1) Despite my protestations to the contrary, I am Tracy Flick. Rather, I was Tracy Flick, once upon a time. I am so not kidding. My career as an undergraduate was one long exercise in look how good I am! I am smart! And a good person! OMG I can totally save the world!

2) It was kind of sweet, though. I meant well. Also, I figured that if I played my cards right, I could be Prime Minister.

3) But then I decided that I hated politics, and committed myself to the pursuit of the philosophic life. In the pursuit of which, I embraced misanthropy, and publicly (academically) defended Hannibal Lector as a tragic Rousseauan figure. I’m still proud of that, as I am for having, in my first peer-reviewed book review, called out Erich Segal for writing what is possibly the worst book on comedy (v.v. the history of classical thought) ever written in the history of the world, ever.

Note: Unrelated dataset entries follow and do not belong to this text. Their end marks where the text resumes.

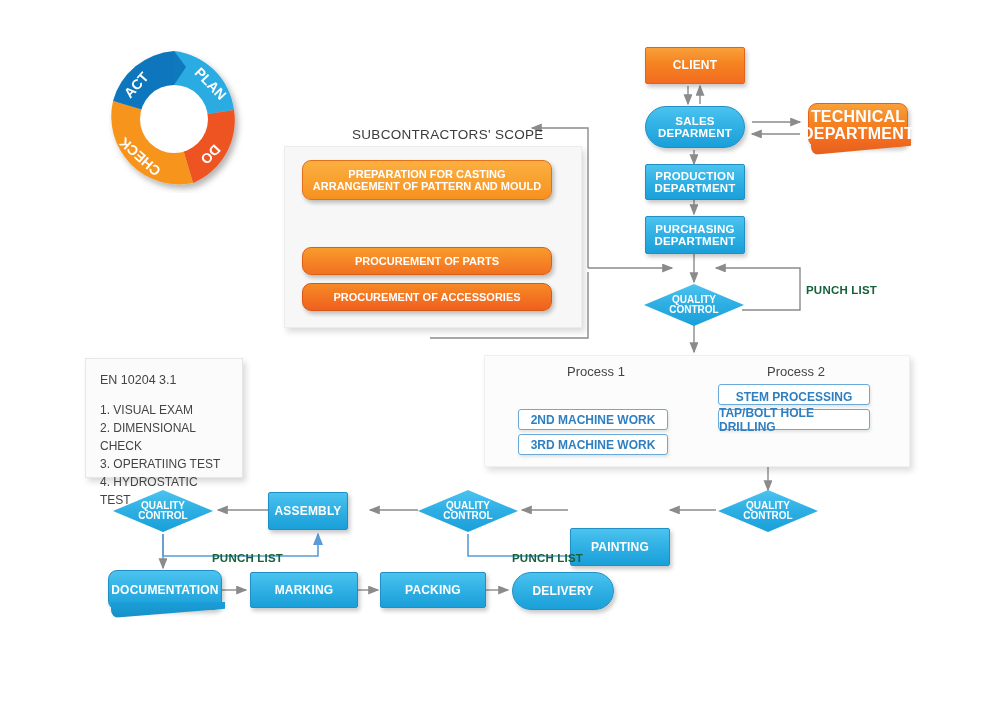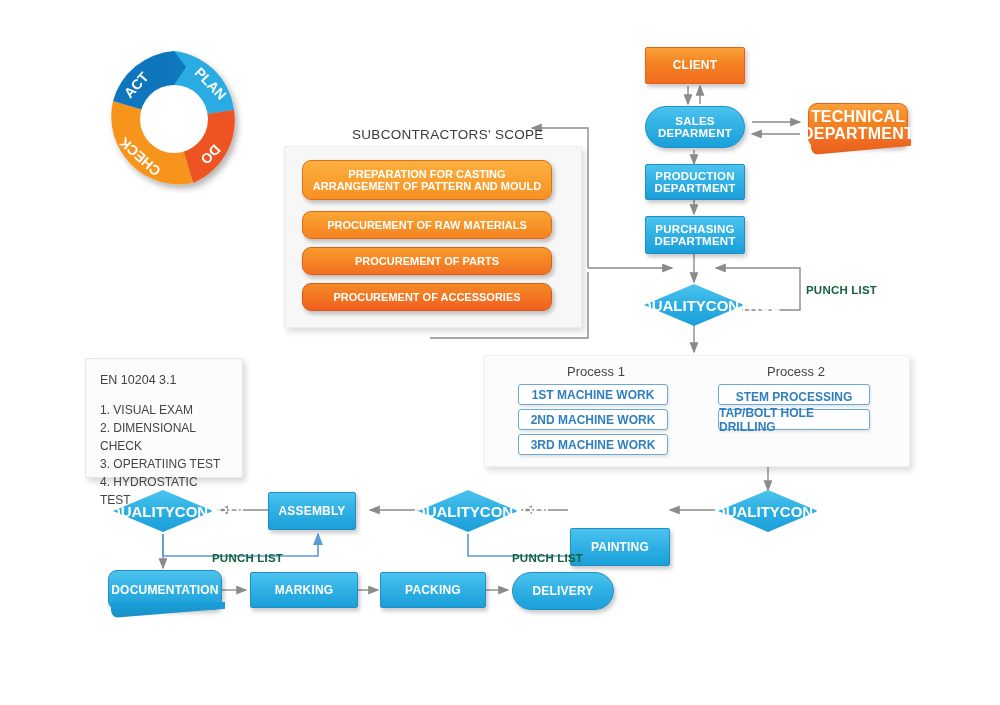"PROCUREMENT OF RAW MATERIALS" div.subitem { html: <div> <span>PROCUREMENT OF RAW MATERIALS</span> </div> -> none }
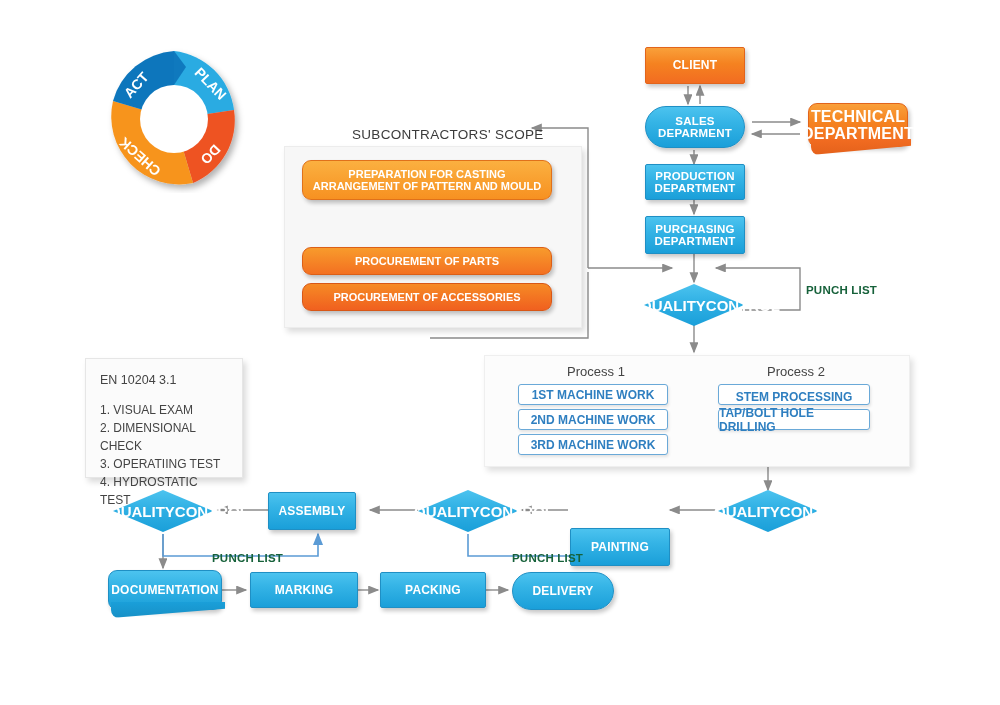"QUALITY" .diamond .dlab { flex-direction: row -> column; font-size: 15px -> 10px; left: 16px -> 0 }
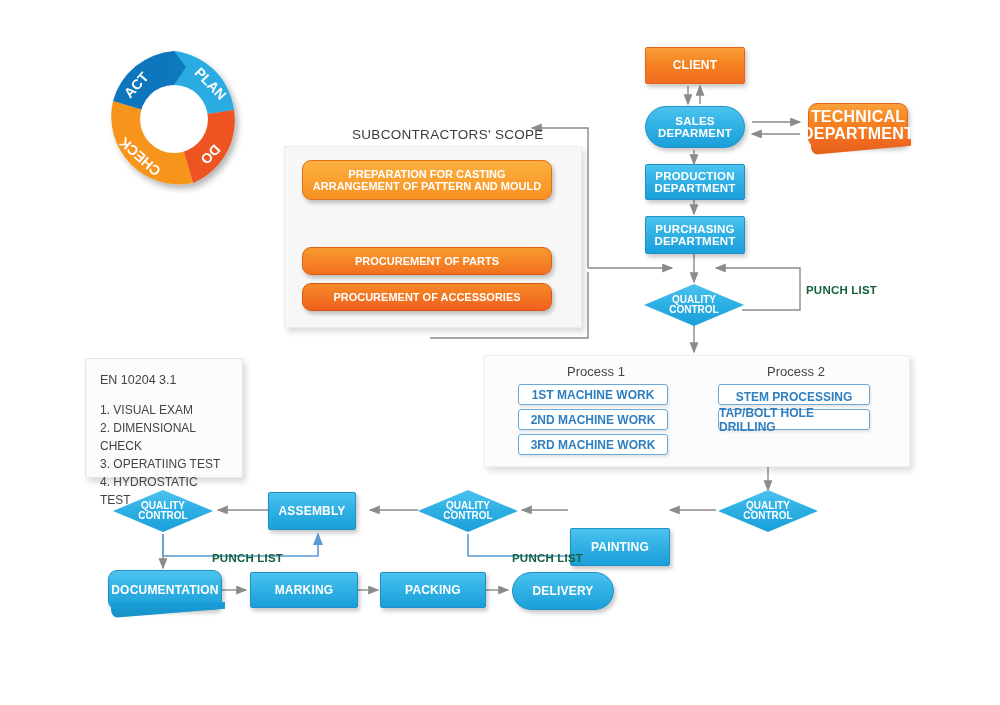"1ST MACHINE WORK" div.pbox { html: <div> <span>1ST MACHINE WORK</span> </div> -> none }
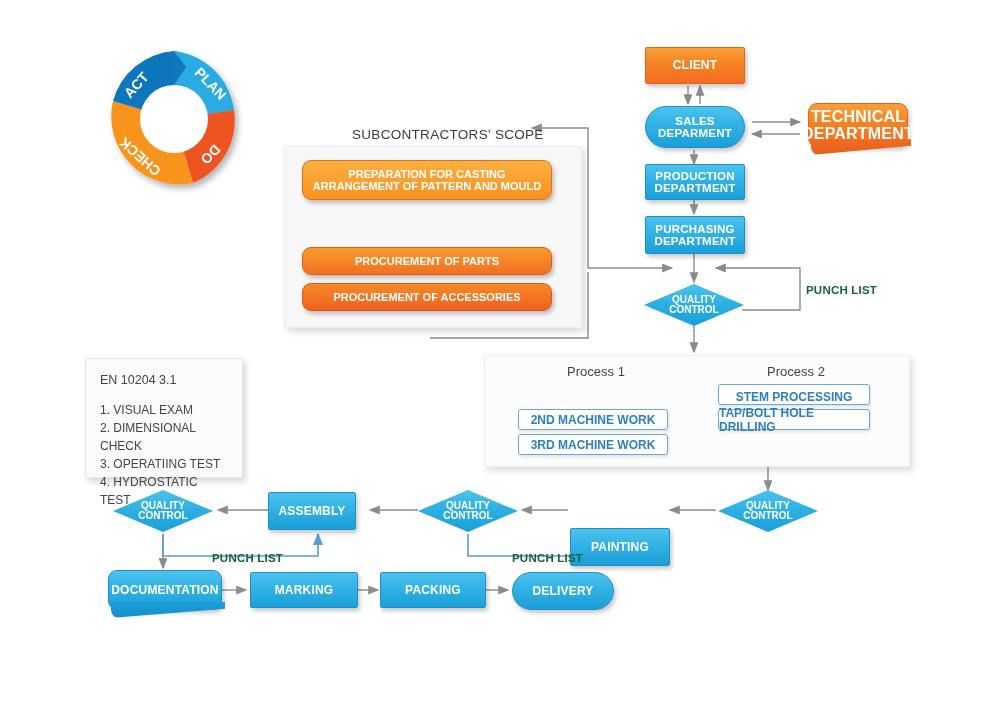"ASSEMBLY" div.node { width: 88px -> 80px }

4) Misanthropy gets old fast, though, so I turned my professional interests to love, sex and virtue in the history of political philosophy. Because, you know, love and sex are much more fun to think and write about than are grumpy, bourgeois-hating old men who may or may not indulge in a little cannibalism. Which brought me around to the field of academic research that I stuck with, which was women – and specifically motherhood – in the history of political philosophy. How did I get from misanthropic critiques of bourgeois liberalism to motherhood? Basically, this: they are, if done properly, the same thing.

5) Which brought me here, to the state of being and creating that is Her Bad Mother. Here – the domain of my Bad Motherness, Badtopia, Badmotherlandia, the Badlands – speaks for itself, I think. But if you’re new to HBM, and don’t feel like spending hours reading the archives, or if you just want a refresher on what I look and sound like (I am so much more, after all, than just words on a screen) Google offers you this HBM Live With LeahPeah On AlphaMom TV moment:

It’s two years old, but I haven’t really changed all that much. At all, really. So there you go. Just look for the blond bobbed, recovering-Tracy-Flick-with-babe-in-arms in San Francisco. That’ll be me.

(Um, hey? You should totally do this too! GoogleHer yourself! You know, for fun and edification.)